The following methods are available to set properties on a Docker Configuration:

  • Image (mandatory): specifies the name of the Docker image to use when running this Job.

  • Shell (optional): specifies the shell to use to run commands inside the docker container. Default is /bin/sh for Unix-based containers, or cmd.exe for Windows-based containers.

  • Pull (optional): specifies when to pull the Docker image from the Registry. Constants are provided for these options:

    • DockerPullNever: never pull the image; it must already exist in the cache

    • DockerPullAlways: always pull the image, just before the Job is run each time

    • DockerPullIfNotExists: pull the image only if there is no version in the cache

    • DockerPullDefault: the default behaviour if no Pull() option specified. This is equivalent to DockerPullAlways if the image tag is 'latest', or DockerPullIfNotExists if the image tag refers to a specific version.

  • BasicAuth (optional): configures Basic Authentication credentials for the Docker registry, to use when fetching the Docker image. Takes a BasicAuth object to specify the username and password for authentication; see Authentication for Docker Registries for details.

  • AWSAuth (optional): configures AWS Authentication credentials for Amazon ECR, to use when fetching the Docker image. Takes an AWSAuth object to specify the details for authentication; see Authentication for Docker Registries for details.

Authentication for Docker Registries

When pulling a Docker image to be used to run a Job or Service, authentication may be required if the Docker image is not public. BuildBeaver supports Authentication via Basic Auth (for Docker Registry) or to Amazon Elastic Container Registry (ECR).

Basic Authentication

Configure Basic Authentication by calling NewBasicAuth() to create a Basic Auth object, then calling the Docker Config object's BasicAuth() method. The following methods are available to set properties on a Basic Auth object:

  • Username (optional): specifies the username to use when authenticating, as a string literal.

  • UsernameFromSecret (optional): specifies the name of a Secret containing the username to use when authenticating. Either Username() or UsernameFromSecret() must be called.

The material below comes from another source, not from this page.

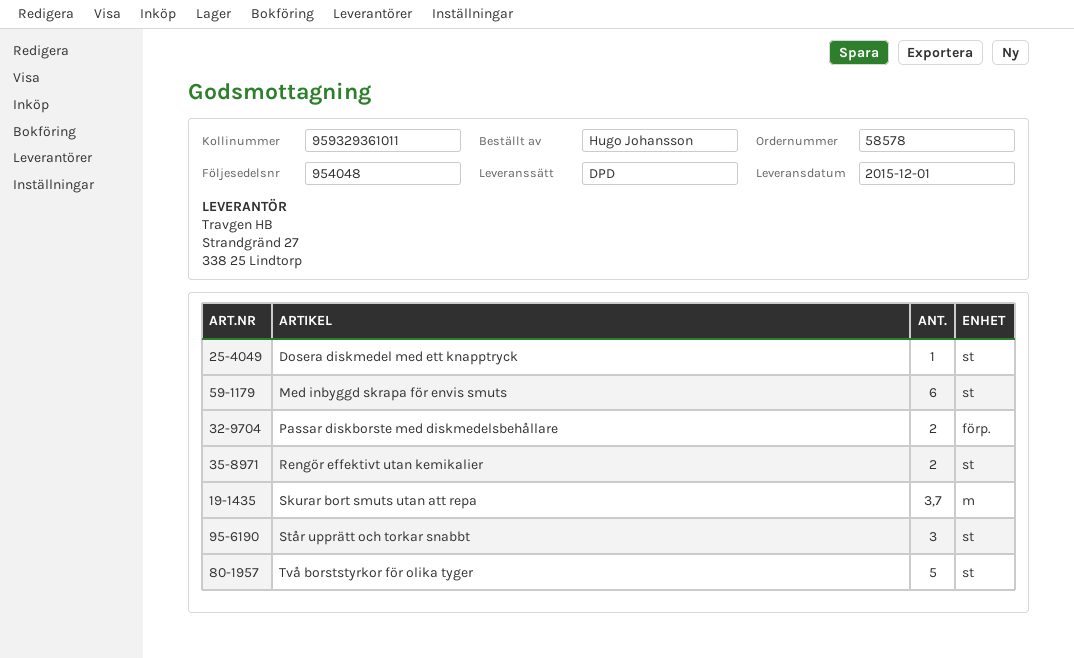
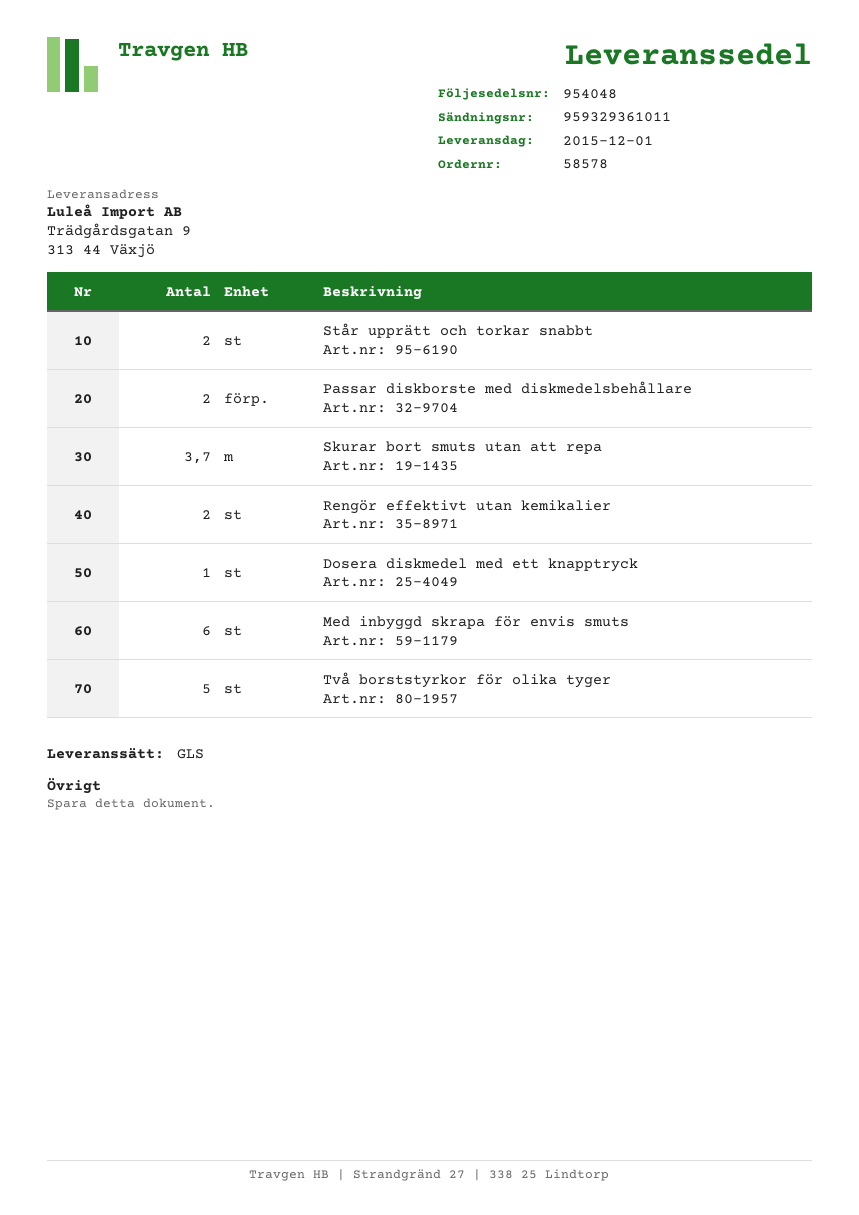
shipping method: DPD -> GLS
Står upprätt och torkar snabbt: 3 -> 2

  • PasswordFromSecret (mandatory): specifies the name of a Secret containing the password to use when authenticating. The password can't be provided as a string literal; it must be provided in a secret.

Amazon ECR Authentication

Configure Authentication to Amazon ECR by calling NewAWSAuth() to create an AWS Auth object, then calling the Docker Config object's AWSAuth() method. The following methods are available to set properties on an AWS Auth object:

  • Region (optional): specifies the region (string) to use when authenticating to Amazon ECR.

  • AccessKeyID (optional): specifies the Access Key ID to use when authenticating, as a string literal.

  • AccessKeyIDFromSecret (optional): specifies the name of a Secret containing the Access Key ID to use when authenticating. Either AccessKeyID() or AccessKeyIDFromSecret() must be called.

  • SecretAccessKeyFromSecret (mandatory): specifies the name of a Secret containing the Secret Access Key to use when authenticating. This value can't be provided as a string literal; it must be provided in a secret.